Typically we have three types of data sets which we use in economics:

(1)Time series – This is the most common form of data that we use and they are quite easily accessible. You can see time series data in the Taiwan Statistical Databook, Central Banks websites and publications, the Economic Report of the President, the Bureau of Labor Statistics, the Census Bureau, the Asian Development Bank and at websites like economagic.com and the Directorate of Budget Accounting and Statistics (DGBAS). Time series regression must face the formidable problems of autocorrelation and structural change.

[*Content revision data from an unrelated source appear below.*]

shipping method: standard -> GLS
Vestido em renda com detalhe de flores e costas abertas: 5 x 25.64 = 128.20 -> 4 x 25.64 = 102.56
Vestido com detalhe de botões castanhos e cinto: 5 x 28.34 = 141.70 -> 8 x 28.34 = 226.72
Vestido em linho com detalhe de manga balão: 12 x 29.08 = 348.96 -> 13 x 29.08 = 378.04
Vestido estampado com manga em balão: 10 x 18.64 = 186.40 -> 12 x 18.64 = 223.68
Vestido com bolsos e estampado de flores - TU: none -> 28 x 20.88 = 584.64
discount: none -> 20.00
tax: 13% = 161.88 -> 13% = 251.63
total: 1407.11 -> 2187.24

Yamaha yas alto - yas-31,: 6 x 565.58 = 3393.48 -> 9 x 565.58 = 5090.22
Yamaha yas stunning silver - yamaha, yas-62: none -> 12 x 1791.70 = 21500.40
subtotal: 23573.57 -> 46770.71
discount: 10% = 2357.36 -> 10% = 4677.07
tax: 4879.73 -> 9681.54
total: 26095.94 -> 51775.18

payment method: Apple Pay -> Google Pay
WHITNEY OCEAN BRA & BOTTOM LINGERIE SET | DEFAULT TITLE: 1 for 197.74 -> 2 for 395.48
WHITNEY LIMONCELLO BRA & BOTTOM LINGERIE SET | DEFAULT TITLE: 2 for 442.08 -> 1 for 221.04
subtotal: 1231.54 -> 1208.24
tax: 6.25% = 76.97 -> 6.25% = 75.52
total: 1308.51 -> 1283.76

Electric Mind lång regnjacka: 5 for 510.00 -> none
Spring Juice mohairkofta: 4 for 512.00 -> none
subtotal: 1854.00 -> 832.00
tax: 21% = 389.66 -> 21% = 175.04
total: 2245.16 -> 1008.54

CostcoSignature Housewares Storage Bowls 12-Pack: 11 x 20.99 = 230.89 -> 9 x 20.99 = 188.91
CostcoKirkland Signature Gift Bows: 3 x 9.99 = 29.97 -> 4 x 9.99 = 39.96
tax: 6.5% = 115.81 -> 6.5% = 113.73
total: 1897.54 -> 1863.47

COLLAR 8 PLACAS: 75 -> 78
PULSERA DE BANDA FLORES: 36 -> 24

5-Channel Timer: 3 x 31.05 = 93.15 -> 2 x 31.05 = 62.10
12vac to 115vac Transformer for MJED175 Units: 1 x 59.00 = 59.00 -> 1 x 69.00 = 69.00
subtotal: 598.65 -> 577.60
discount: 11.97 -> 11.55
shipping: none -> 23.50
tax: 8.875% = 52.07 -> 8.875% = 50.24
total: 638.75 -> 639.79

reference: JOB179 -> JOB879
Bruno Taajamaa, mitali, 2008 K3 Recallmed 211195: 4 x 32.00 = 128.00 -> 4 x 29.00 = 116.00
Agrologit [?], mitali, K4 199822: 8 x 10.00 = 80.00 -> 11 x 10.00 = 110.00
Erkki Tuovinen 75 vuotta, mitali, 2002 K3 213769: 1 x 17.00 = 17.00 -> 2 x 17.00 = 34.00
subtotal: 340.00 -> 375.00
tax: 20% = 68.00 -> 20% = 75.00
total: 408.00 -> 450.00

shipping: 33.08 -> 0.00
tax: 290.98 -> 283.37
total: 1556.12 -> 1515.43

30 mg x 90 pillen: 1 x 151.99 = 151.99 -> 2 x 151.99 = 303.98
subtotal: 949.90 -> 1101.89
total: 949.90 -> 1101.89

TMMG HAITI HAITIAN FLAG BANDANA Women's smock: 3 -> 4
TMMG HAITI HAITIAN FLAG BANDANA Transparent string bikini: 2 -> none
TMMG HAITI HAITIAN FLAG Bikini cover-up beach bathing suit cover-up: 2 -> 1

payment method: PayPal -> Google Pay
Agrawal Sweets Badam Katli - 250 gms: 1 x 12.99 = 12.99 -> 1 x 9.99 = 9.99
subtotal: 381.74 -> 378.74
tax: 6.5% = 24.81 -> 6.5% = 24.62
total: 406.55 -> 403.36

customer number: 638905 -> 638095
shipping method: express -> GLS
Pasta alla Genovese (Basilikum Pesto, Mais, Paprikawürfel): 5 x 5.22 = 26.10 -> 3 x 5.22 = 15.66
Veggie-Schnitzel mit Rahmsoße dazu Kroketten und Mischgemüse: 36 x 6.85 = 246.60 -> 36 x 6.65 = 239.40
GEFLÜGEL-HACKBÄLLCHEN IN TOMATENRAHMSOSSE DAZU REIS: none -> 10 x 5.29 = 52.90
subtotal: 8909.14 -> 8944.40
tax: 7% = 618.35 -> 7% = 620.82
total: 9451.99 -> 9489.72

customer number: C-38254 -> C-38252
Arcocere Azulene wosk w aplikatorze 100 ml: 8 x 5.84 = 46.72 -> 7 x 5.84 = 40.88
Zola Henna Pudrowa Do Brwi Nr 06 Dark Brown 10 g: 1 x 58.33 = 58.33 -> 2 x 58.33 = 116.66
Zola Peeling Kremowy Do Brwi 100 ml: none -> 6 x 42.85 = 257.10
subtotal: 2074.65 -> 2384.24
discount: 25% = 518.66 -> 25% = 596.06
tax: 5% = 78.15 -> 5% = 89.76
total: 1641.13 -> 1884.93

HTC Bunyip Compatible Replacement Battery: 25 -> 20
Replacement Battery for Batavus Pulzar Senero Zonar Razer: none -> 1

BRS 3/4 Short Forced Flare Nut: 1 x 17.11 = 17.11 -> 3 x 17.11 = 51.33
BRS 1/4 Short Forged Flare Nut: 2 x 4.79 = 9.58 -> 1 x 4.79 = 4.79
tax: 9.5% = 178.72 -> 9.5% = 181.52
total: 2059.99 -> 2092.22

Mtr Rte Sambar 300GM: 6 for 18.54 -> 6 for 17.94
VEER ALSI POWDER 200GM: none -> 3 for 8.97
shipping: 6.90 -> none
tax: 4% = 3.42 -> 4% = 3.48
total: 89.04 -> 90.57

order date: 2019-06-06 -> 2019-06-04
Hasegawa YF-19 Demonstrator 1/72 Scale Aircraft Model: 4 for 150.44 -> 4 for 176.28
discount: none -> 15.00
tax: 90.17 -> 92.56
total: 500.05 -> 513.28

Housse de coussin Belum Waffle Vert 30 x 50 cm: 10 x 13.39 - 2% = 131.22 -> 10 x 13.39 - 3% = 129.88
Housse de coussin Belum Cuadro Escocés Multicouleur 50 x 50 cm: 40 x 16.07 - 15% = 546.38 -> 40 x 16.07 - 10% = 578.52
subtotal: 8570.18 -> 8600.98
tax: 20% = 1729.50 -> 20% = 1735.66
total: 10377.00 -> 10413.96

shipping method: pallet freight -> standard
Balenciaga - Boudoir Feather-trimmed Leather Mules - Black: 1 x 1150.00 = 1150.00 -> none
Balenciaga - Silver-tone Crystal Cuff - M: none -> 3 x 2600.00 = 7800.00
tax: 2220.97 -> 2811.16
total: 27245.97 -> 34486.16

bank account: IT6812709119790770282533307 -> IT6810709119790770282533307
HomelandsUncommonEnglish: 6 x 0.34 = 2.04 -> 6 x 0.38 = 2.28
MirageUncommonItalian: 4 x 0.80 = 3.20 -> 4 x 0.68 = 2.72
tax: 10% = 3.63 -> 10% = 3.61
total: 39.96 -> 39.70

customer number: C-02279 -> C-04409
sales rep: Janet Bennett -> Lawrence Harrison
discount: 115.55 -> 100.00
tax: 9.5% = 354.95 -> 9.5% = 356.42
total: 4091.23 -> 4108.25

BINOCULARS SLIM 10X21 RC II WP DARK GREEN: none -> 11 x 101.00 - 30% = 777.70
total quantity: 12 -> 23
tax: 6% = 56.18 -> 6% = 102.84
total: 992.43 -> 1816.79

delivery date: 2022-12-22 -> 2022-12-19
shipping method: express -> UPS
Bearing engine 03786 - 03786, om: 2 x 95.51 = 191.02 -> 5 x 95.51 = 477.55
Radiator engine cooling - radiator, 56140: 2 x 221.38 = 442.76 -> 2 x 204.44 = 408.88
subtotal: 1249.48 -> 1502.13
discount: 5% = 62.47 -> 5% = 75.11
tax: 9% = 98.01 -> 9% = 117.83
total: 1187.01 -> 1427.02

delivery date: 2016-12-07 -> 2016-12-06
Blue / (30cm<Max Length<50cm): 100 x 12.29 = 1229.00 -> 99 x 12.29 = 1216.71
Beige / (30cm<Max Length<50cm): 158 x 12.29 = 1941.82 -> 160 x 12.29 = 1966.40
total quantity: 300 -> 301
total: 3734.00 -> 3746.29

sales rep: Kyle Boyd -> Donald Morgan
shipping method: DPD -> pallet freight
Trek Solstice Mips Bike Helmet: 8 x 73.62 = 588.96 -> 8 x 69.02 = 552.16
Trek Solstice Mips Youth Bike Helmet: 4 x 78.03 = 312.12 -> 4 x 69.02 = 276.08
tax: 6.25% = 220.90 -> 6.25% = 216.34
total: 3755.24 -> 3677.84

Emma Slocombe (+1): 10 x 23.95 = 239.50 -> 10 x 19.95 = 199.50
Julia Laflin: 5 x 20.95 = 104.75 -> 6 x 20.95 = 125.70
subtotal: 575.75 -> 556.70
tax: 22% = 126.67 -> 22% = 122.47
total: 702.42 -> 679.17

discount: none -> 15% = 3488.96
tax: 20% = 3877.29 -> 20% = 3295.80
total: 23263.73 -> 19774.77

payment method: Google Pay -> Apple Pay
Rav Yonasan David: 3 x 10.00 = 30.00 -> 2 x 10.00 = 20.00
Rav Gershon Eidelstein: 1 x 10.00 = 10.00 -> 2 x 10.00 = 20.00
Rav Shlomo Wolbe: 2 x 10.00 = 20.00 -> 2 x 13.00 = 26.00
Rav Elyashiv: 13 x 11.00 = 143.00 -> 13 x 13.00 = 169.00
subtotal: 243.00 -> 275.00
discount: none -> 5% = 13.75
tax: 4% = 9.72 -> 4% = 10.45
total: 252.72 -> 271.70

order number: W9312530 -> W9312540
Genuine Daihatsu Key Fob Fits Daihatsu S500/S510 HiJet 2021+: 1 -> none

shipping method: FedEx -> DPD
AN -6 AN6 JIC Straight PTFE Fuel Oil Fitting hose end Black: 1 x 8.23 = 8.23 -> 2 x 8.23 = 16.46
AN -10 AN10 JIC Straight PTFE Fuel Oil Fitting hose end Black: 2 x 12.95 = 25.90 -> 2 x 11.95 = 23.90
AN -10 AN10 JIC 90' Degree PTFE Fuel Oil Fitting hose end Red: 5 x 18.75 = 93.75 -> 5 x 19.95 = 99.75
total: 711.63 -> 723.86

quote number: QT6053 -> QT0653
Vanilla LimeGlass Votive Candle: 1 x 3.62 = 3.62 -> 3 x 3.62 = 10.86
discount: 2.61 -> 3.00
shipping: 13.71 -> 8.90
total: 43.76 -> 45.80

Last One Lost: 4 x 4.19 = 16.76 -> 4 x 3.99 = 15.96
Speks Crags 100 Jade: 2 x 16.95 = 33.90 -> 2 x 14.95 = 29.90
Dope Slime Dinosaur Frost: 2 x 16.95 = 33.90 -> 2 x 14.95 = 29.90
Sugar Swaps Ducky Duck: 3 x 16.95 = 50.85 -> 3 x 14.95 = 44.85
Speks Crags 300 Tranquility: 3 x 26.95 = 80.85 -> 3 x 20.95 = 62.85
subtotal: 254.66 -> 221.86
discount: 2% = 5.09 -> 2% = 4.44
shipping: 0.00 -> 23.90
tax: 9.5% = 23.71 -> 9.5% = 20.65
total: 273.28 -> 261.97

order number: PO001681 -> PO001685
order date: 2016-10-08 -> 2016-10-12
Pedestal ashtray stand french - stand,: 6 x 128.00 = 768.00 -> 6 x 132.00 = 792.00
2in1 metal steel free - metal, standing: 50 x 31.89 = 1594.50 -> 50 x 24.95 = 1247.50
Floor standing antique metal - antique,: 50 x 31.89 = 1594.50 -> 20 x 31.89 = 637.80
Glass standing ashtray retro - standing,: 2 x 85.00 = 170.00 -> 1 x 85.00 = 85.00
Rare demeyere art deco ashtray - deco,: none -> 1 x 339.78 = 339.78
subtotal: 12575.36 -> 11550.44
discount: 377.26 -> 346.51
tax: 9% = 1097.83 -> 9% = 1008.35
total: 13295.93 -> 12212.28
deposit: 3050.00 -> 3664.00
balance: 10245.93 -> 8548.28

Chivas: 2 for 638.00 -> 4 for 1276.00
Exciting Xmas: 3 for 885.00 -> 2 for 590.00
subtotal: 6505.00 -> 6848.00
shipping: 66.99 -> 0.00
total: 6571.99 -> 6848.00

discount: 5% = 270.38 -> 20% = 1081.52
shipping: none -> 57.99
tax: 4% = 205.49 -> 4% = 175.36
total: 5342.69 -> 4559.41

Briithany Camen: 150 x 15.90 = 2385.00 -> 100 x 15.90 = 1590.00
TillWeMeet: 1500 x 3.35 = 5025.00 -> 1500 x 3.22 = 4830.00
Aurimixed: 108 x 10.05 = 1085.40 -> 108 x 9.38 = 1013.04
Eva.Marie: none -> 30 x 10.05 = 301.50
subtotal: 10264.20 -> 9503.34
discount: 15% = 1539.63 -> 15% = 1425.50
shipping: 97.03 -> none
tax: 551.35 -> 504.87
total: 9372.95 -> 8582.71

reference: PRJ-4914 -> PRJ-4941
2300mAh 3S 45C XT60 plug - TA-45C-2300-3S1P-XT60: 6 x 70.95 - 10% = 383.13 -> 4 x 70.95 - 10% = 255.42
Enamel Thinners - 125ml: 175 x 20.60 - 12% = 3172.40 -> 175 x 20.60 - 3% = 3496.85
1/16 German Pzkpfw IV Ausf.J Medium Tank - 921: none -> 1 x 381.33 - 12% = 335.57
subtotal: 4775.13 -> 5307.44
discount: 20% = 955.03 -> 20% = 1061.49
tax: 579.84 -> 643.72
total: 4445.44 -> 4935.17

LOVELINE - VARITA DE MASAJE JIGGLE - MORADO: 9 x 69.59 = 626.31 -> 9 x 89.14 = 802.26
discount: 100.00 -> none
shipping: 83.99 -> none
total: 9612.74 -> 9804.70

(2)Cross Section – This is data usually observed over geographic or demographic groups. For example, we can observe data on the unemployment rate for each of the 50 US states plus Washington, DC. This would give us 51 observations on a single variable – unemployment. We can then find cross sectional data on other variables which we think are related to the unemployment rate, such as the suicide rate. Cross sectional data is usually found in publications like the Statistical Abstract of the United States. The ADB has data on each of the countries in the Asian Pacific Region. The OECD has data on the countries in Europe, along with the US and Japan. Many of the state governments keep very good statistics on each of the counties in a state. A regression, which uses these cross section data sets, is called a cross sectional regression. Cross sectional regressions usually suffer from the problem of heteroskedasticity. Moreover, they are really only true for a moment in time and therefore there is always the lingering question of whether they can adequately represent the unchanging structure we are researching.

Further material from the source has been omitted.